Das funktioniert bereits in den meisten Bereichen. So waren die Zimmer, in denen wir übernachten durften tadellos sauber und die Hotel- und Strandanlagen sehr gepflegt. An der Müllentsorgung muss aber unbedingt noch gearbeitet werden. Manche der wunderschönen Olivenhaine vor Sousse werden durch herumliegende Plastiktüten geradezu verschandelt.

Im Marketing Tunesiens sehe ich ebenfalls noch viel Spielraum: Tunesien ist so viel mehr als nur Meer und schöne Strände.

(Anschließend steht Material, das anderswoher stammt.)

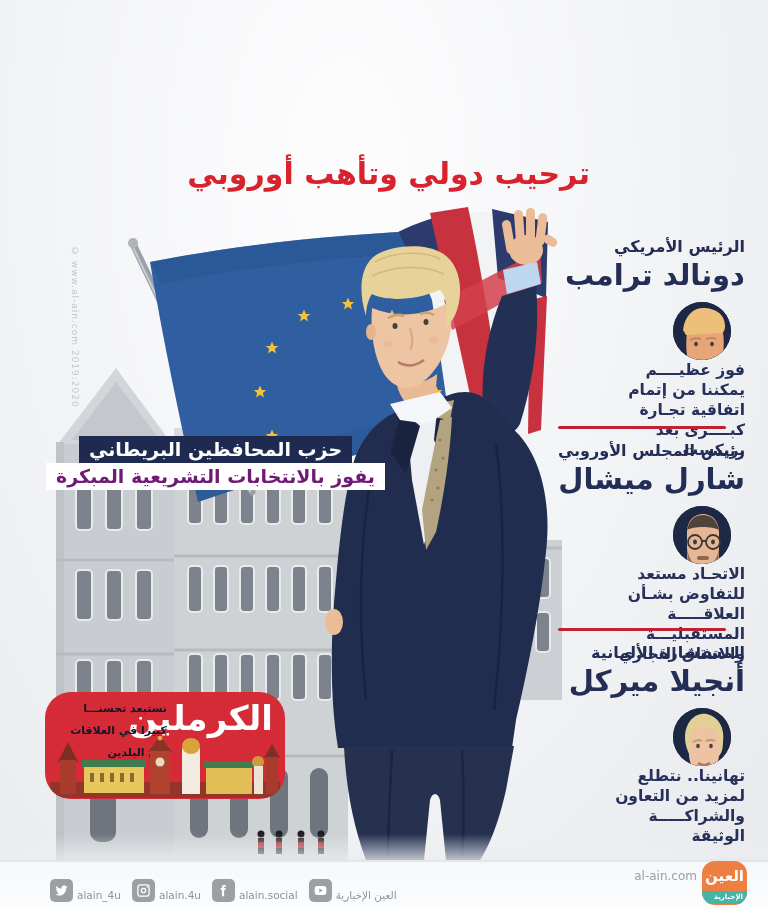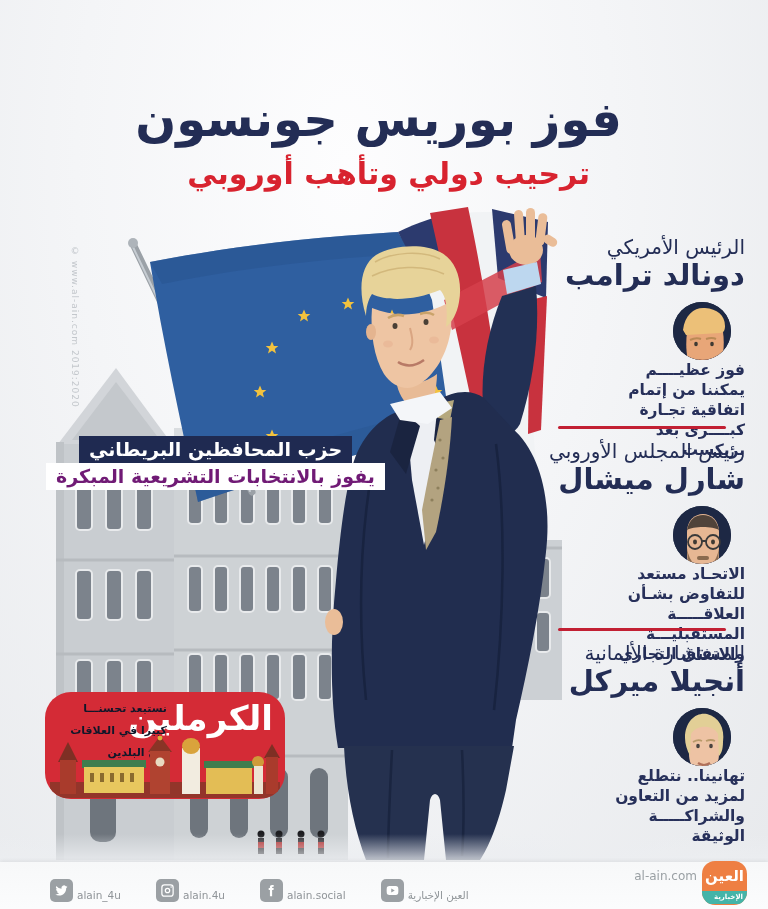"فوز بوريس جونسون" h1.title-main { html: <h1>فوز بوريس جونسون</h1> -> none }
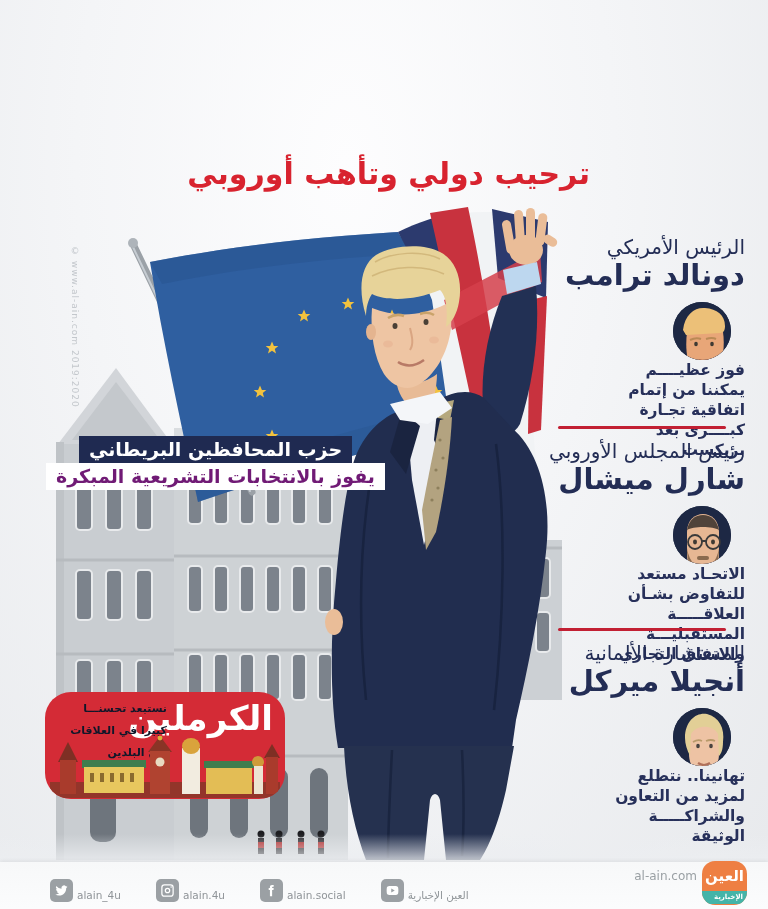"الرئيس الأمريكي" .reaction .role { font-size: 20px -> 16px; font-weight: normal -> bold }
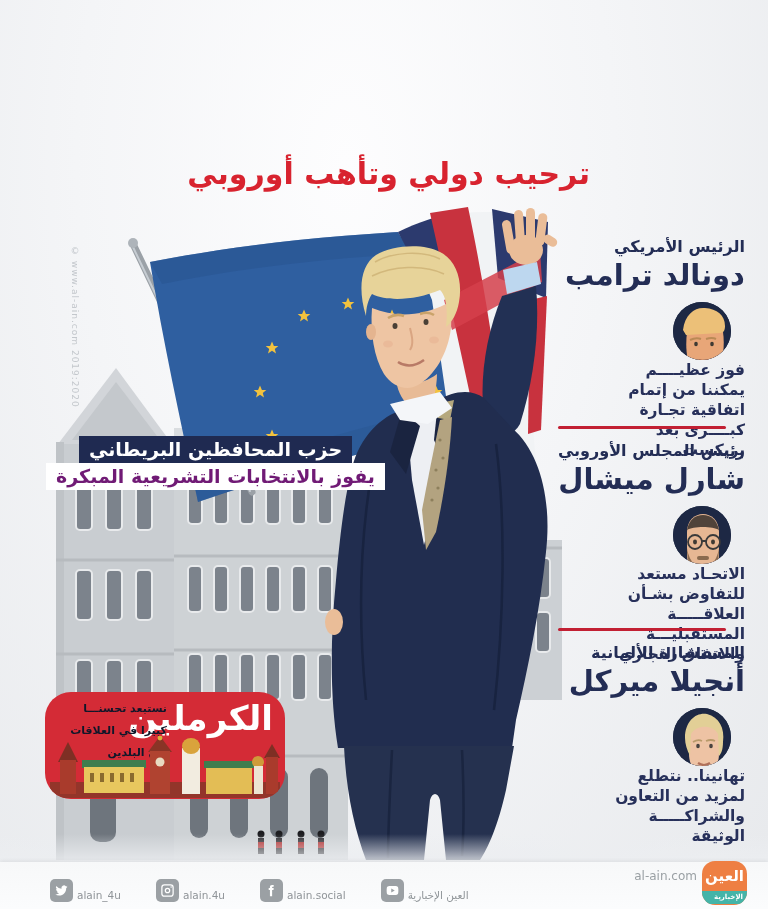"alain_4u" .social { gap: 24px -> none }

Wussten Sie, dass das drittgrößte römische Kolosseum der Welt in Tunesien steht und wie wunderschön die leuchtend blauen Türen in der Künstler-Stadt Sidi Bou Said sind? Kennen Sie die Thalasso-Anwendungen und denken Sie auch mal an Tunesien als Destination, wenn Ihre Kunden Sie nach Wellnessurlaub fragen?

Sogar die Vermarktung im Winter ist denkbar einfach: Schicken Sie Ihre Kunden auf Golfreisen. Die tunesischen Temperaturen entsprechen denen des Deutschen Frühlings und die Anlagen sind gut an die Zielflughäfen angebunden.

Auch kulinarisch hat Tunesien einiges zu bieten. Denken Sie an die vielfältigen Möglichkeiten, die sich daraus für Ihre Kunden und Sie persönlich ergeben: Kochkurse, Leckereien auf dem Gewürze- und Wochenmarkt in Tunis entdecken und Besuche in den kleinen Restaurants, die sich sowohl bei Einheimischen als auch Touristen beliebt gemacht haben.

Ein weiteres Plus: Ab dem kommenden Jahr wird der Luftraum auch für die Billigflieger geöffnet und die Verbindungen regelmäßiger und wahrscheinlich auch günstiger.

Das und die vielen anderen Gründe sollten wir als Chance nutzen und das große kulturelle und kulinarische Potential und die entspannenden Seiten Tunesiens wieder voll auszuschöpfen.

Die Wahrnehmung durch den Kunden (und damit das Image Tunesiens als reines Bade-Land) können wir gemeinsam verändern. Wecken wir die Neugier der Touristen und regen sie dazu an, aus den Hotelanlagen herauszugehen.

Dort gibt es so viel mehr zu sehen als wir erwarten.